Davor sei ihm nicht bange, sagte Eggenberg vergnügt, er könne viel aushalten.
Nachdem sie hierüber eine Weile gelacht hatten und Eggenberg ganz besänftigt schien, suchte Christian Wilhelm das Schlafzimmer seiner Nichte auf und ließ mit Pochen und Bitten nicht nach, bis ihm aufgemacht wurde.
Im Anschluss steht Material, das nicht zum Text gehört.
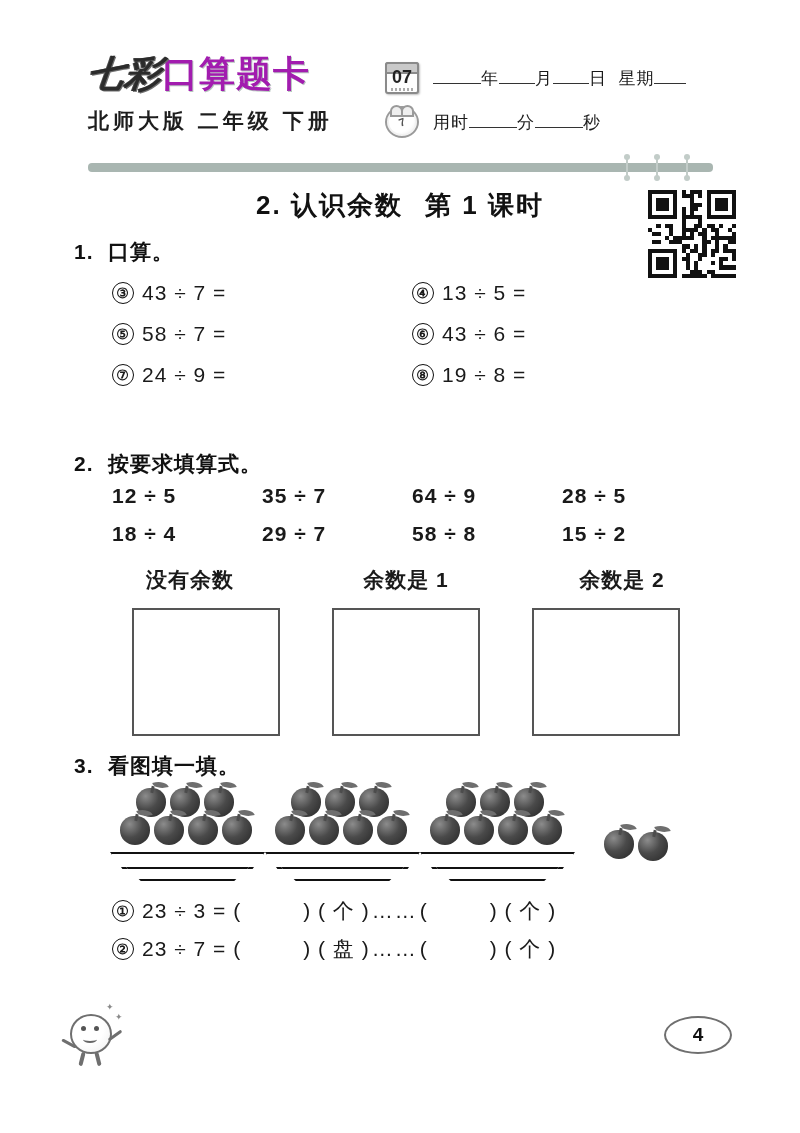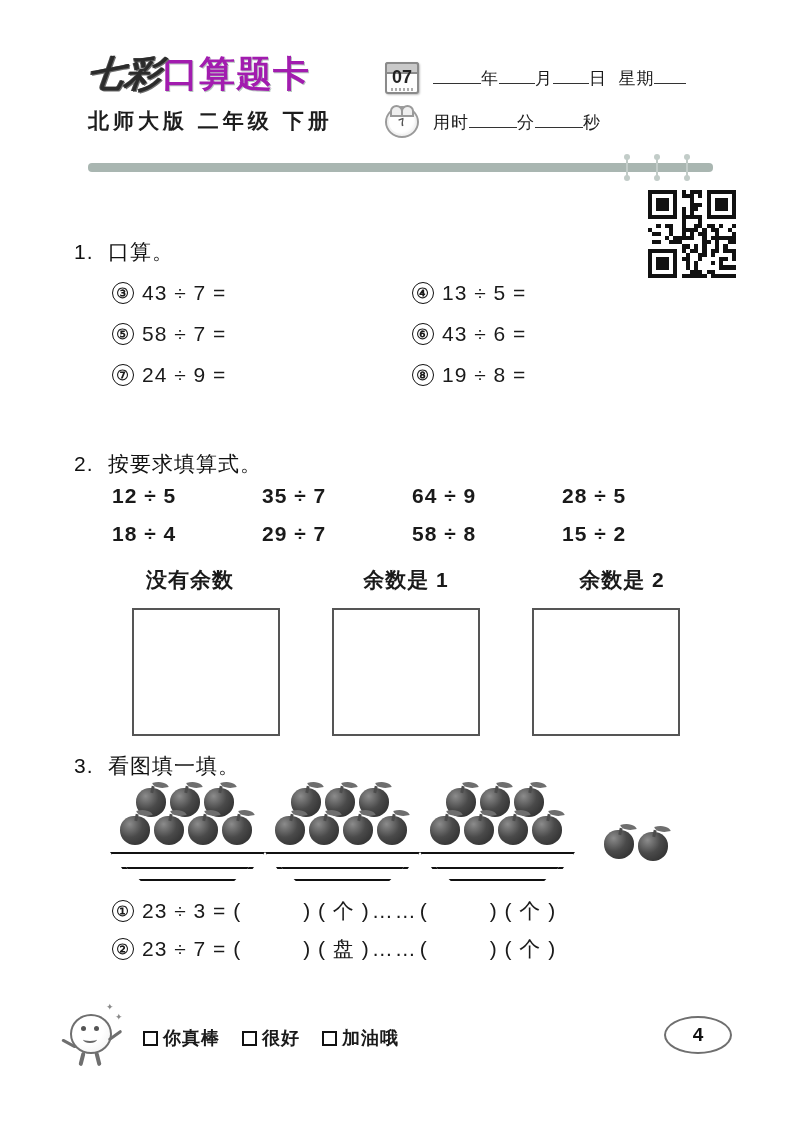--- a/index.html
+++ b/index.html
@@ -275,6 +275,10 @@
     <div class="pin" style="left:598px"></div>
   </div>
 
+  <div class="lesson-title">
+    <span>2.</span>
+    <span>认识余数</span><span class="sp"></span><span>第 1 课时</span>
+  </div>
 
   <div class="qr">
       <i class="on"></i>

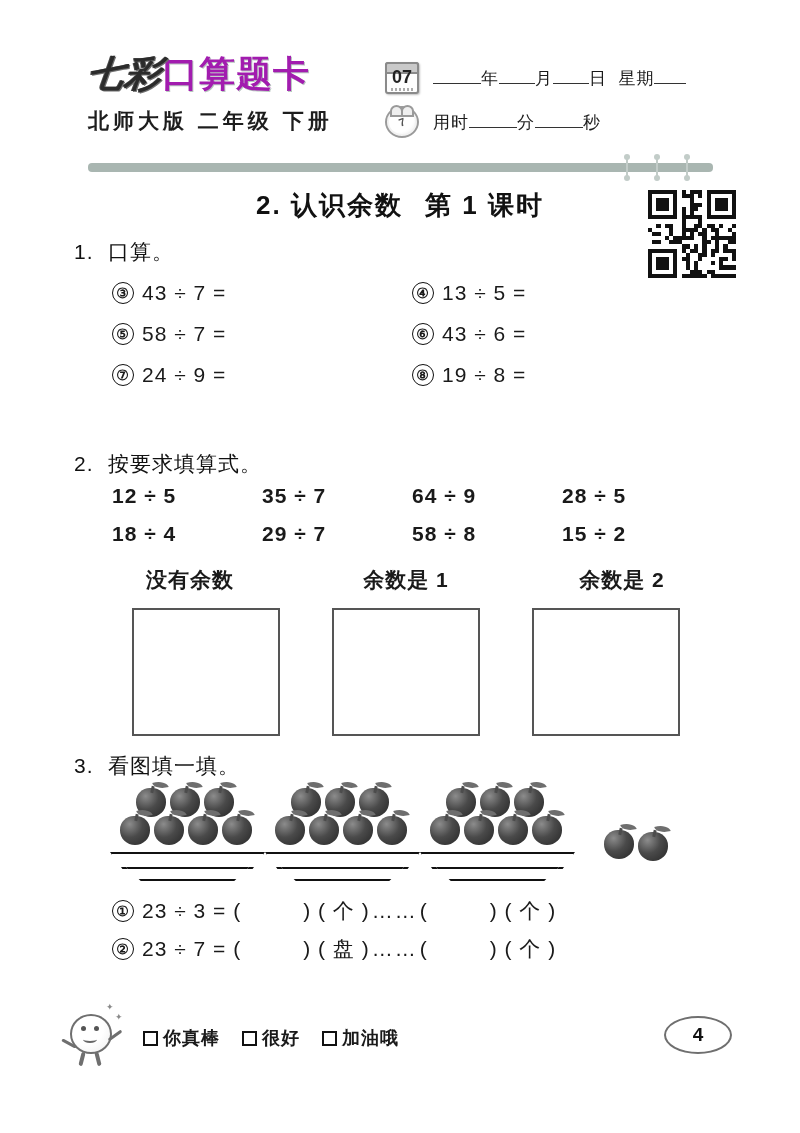--- a/index.html
+++ b/index.html
@@ -118,7 +118,7 @@
   
   .ex { position: absolute; left: 74px; width: 660px; }
   .ex-head {
-    font-size: 21px; font-weight: 400; color: #111;
+    font-size: 21px; font-weight: 700; color: #111;
     letter-spacing: 1px; white-space: nowrap;
   }
   .ex-head .num { display: inline-block; width: 34px; }

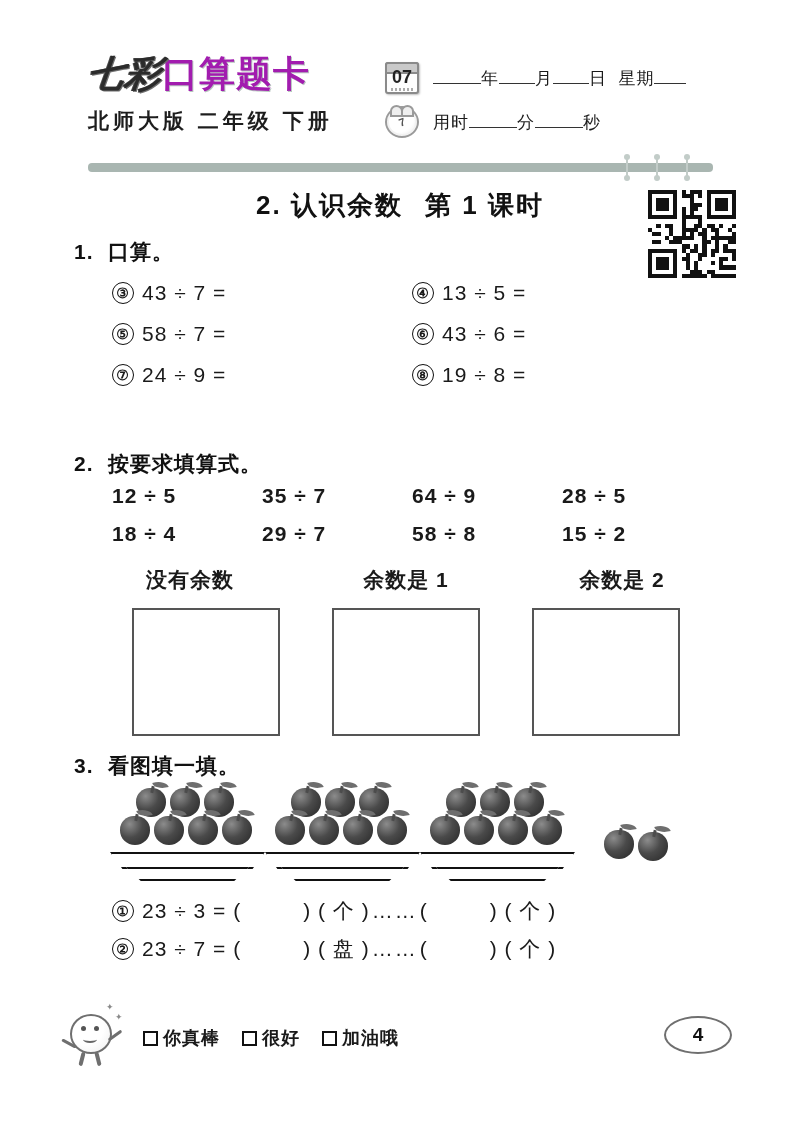--- a/index.html
+++ b/index.html
@@ -909,20 +909,6 @@
       <div class="spark s1">✦</div>
         <div class="spark s2">✦</div>
     </div>
-    <div class="ratings">
-      <label class="rating">
-          <span class="chk"></span>
-          <span>你真棒</span>
-        </label>
-      <label class="rating">
-          <span class="chk"></span>
-          <span>很好</span>
-        </label>
-      <label class="rating">
-          <span class="chk"></span>
-          <span>加油哦</span>
-        </label>
-    </div>
   </div>
 
   <div class="pagenum">4</div>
Er setzte sich ein wenig zaghaft an ihr Bett, fragte nach ihrem Befinden und drückte seine Hoffnung aus, dass sie am folgenden Tage wiederhergestellt wäre, damit die Hochzeitsfeierlichkeiten ihren Fortgang nehmen könnten.
Da die Prinzessin nicht antwortete, fuhr er fort, es betrübe ihn, dass sie sich der Heirat, die er wie ein Vater für sie zurechtpraktiziert hätte, so wenig zu erfreuen scheine, und sprach von der Pflicht der Frau, ihren Eheherrn durch liebevolles, demütiges Betragen an sich zu fesseln, anstatt durch Trotz und bitterböses Maulen seinen Abscheu zu erregen.
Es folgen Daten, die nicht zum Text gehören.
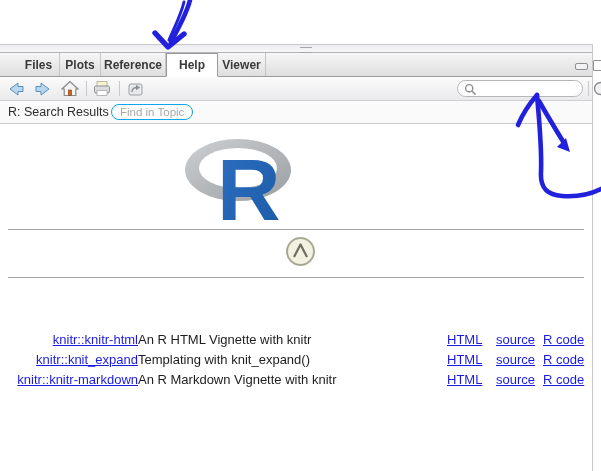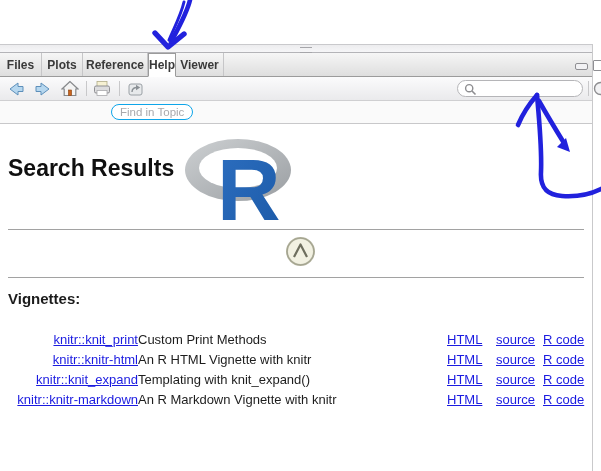--- a/index.html
+++ b/index.html
@@ -22,7 +22,7 @@
     background:linear-gradient(#f6f6f6,#dedede);
     border-bottom:1px solid #9b9b9b;
     display:flex;align-items:stretch;
-    font-weight:bold;font-size:12px;color:#3a3a3a;
+    font-weight:bold;font-size:12px;color:#3a3a3a;padding-left:18px;
   }
   .tab{display:flex;align-items:center;justify-content:center;
     border-right:1px solid #c6c6c8;box-sizing:border-box;position:relative;cursor:default;}

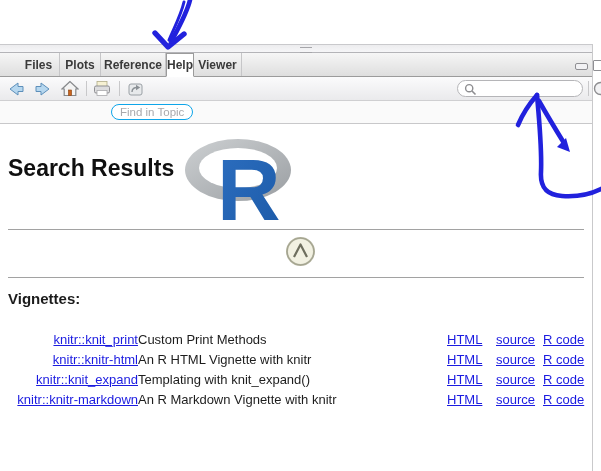--- a/index.html
+++ b/index.html
@@ -103,7 +103,7 @@
   <div class="tab" style="width:65px">
       <span>Reference</span>
     </div>
-  <div class="tab active" style="width:28px">
+  <div class="tab active" style="width:52px">
       <span>Help</span>
     </div>
   <div class="tab" style="width:48px">

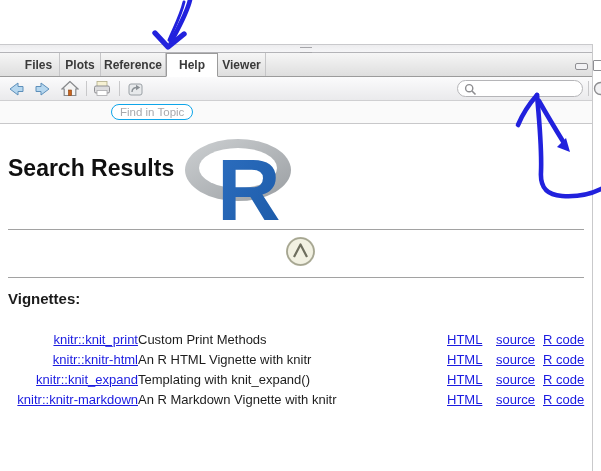--- a/index.html
+++ b/index.html
@@ -150,6 +150,10 @@
 </div>
 
 <div class="findbar">
+  <div class="topic-selector">
+    <span>R: Search Results</span>
+    <span class="caret"></span>
+  </div>
   <input class="find-input" type="text" placeholder="Find in Topic" style="">
 </div>
 

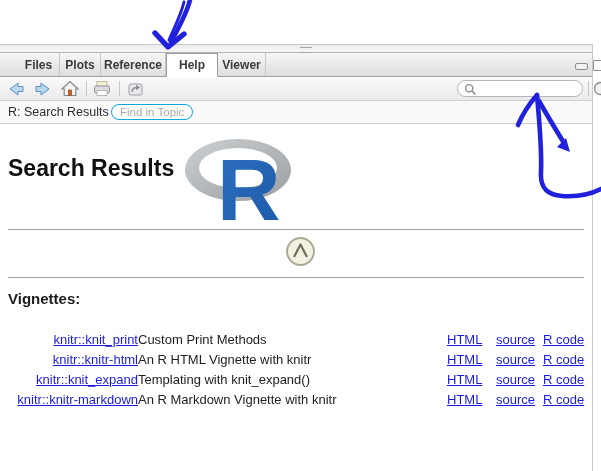--- a/index.html
+++ b/index.html
@@ -160,7 +160,6 @@
 <div class="pane-right-border"></div>
 
 <div class="content">
-  <h1 class="page-title">Search Results</h1>
 
   <svg class="r-logo" width="118" height="94" viewBox="0 0 118 94">
     <defs>

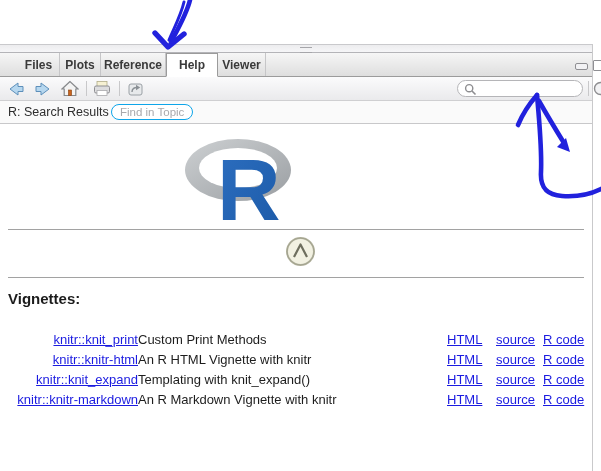--- a/index.html
+++ b/index.html
@@ -187,7 +187,6 @@
 
   <div class="hrule hr2"></div>
 
-  <h2 class="section-heading">Vignettes:</h2>
 
   <table class="vignettes">
     <tbody>

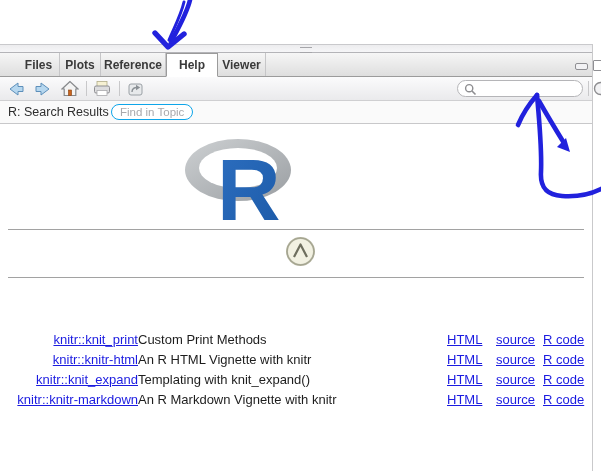--- a/index.html
+++ b/index.html
@@ -191,13 +191,6 @@
   <table class="vignettes">
     <tbody>
         <tr>
-          <td class="c-name"><a class="lnk">knitr::knit_print</a></td>
-          <td class="c-desc">Custom Print Methods</td>
-          <td class="c-fmt"><a class="lnk">HTML</a></td>
-          <td class="c-src"><a class="lnk">source</a></td>
-          <td class="c-rc"><a class="lnk">R code</a></td>
-        </tr>
-        <tr>
           <td class="c-name"><a class="lnk">knitr::knitr-html</a></td>
           <td class="c-desc">An R HTML Vignette with knitr</td>
           <td class="c-fmt"><a class="lnk">HTML</a></td>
Ihr sei an der abgöttischen Heirat nichts gelegen, sagte die Prinzessin, von deren Kopf die in dünne Zöpfe geflochtenen Haare wie lange harte Rattenschwänze abstanden; wenn er sie nicht wolle, gehe sie gern wieder heim.
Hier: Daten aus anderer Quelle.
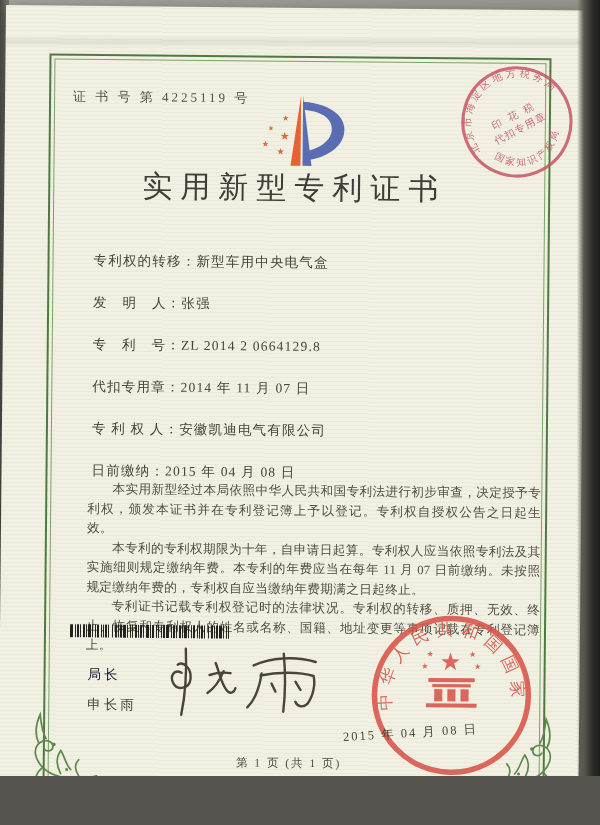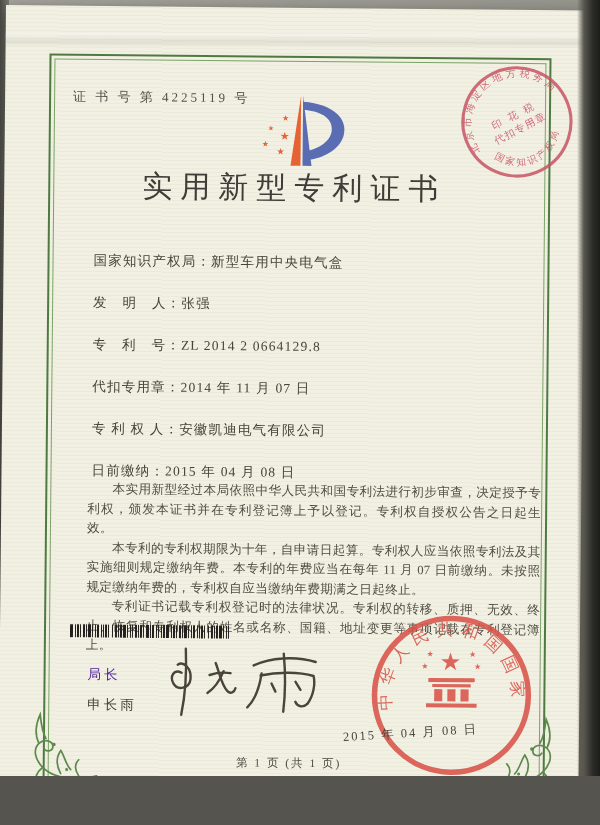--- a/index.html
+++ b/index.html
@@ -108,7 +108,7 @@
 
     <div class="abs" id="title">实用新型专利证书</div>
 
-    <div class="abs field" id="field-0"><span>国家知识产权局：</span><span>新型车用中央电气盒</span></div>
+    <div class="abs field" id="field-0"><span>专利权的转移：</span><span>新型车用中央电气盒</span></div>
     <div class="abs field" id="field-1"><span>发　明　人：</span><span>张强</span></div>
     <div class="abs field" id="field-2"><span>专　利　号：</span><span>ZL 2014 2 0664129.8</span></div>
     <div class="abs field" id="field-3"><span>代扣专用章：</span><span>2014 年 11 月 07 日</span></div>

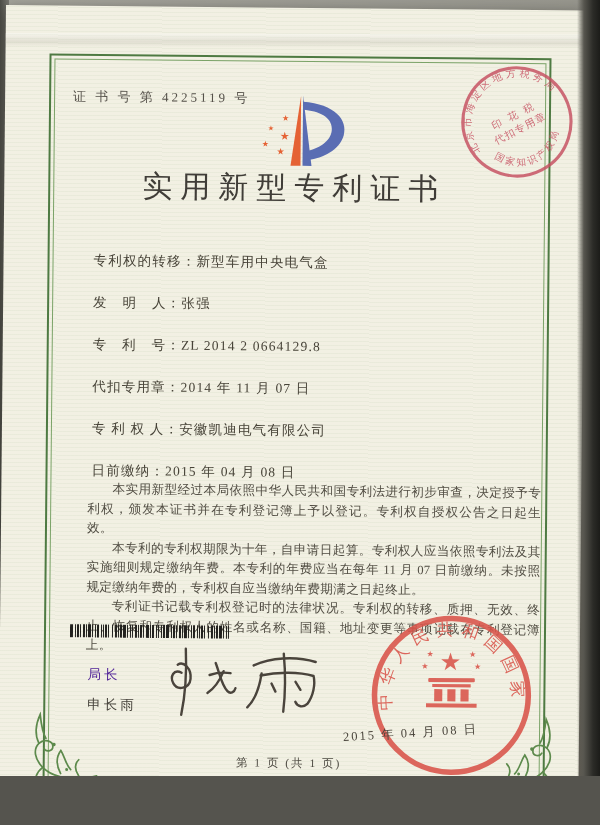--- a/index.html
+++ b/index.html
@@ -43,7 +43,7 @@
   #body-text p{margin:0;font-size:12.6px;line-height:19.5px;text-indent:2em;
      text-align:justify;letter-spacing:.4px;}
   #barcode{left:70px;top:618px;}
-  #dir-label{left:88px;top:660px;font-size:13.5px;letter-spacing:3px;color:#4c1d95;}
+  #dir-label{left:88px;top:660px;font-size:13.5px;letter-spacing:3px;color:#0f172a;}
   #dir-name{left:88px;top:690px;font-size:13.5px;letter-spacing:3px;color:#45413a;text-align:right;}
   #signature{left:158px;top:636px;}
   #seal{left:366px;top:600px;opacity:.88;}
Ach, sagte Christian Wilhelm, da rede das stachelige, rebellische Gemüt der Evangelischen aus ihr, unter denen sie aufgewachsen sei. Ihm sei es ja bekannt, er habe selbst mit beiden Füßen daringesteckt und müsse sich nur wundern, wie Gottes Barmherzigkeit die übeln Örter in lauter Lilienhügel hätte verwandeln können. Sie könne nichts dafür, ihre Eltern wären schuld, die sich gegen die göttlichen Zeichen verstockt hätten. Sie solle doch dankbar sein für das Glück, das er, Christian Wilhelm, ihr bereitet habe. Ob sie wirklich wieder nach Hause zurück möchte, wo sie sich oft kaum am Brot habe satt essen können? Wo manche Krämerfrau bessere Kleider als sie getragen habe! Wie viel Hemden sie gehabt habe, danach wolle er gar nicht fragen. Und jetzt könne sie mit Edelsteinen würfeln, wenn sie wolle! Ein Fingerzeig Gottes sei diese Heirat, der nach dem Himmel wiese, sie solle nur die Augen auftun und sehen. Für seine väterliche Treue ernte er nur schwarzen Undank, indem sie ihm vor allen Leuten Schande bereitete. Sie solle doch um Gottes und aller Heiligen willen ihr ketzerisches Genick nicht versteifen, sondern durch Lachen, Tanzen und verliebtes Wesen sich des Glückes und der Gnade würdig zeigen, womit sie überhäuft wäre.
Als Christian Wilhelm endlich innehielt und sich eine Träne abwischte, warf die Prinzessin einen frostigen Blick auf ihn und sagte: »Halt’s Maul!«, worauf sie sich umdrehte, die Bettdecke über sich zog und die Augen schloss.
Jedoch erschien sie am folgenden Tage beim Bankett und trug auch eine leidliche Miene zur Schau, sodass die Hochzeit in der üblichen Weise zu Ende gebracht werden konnte.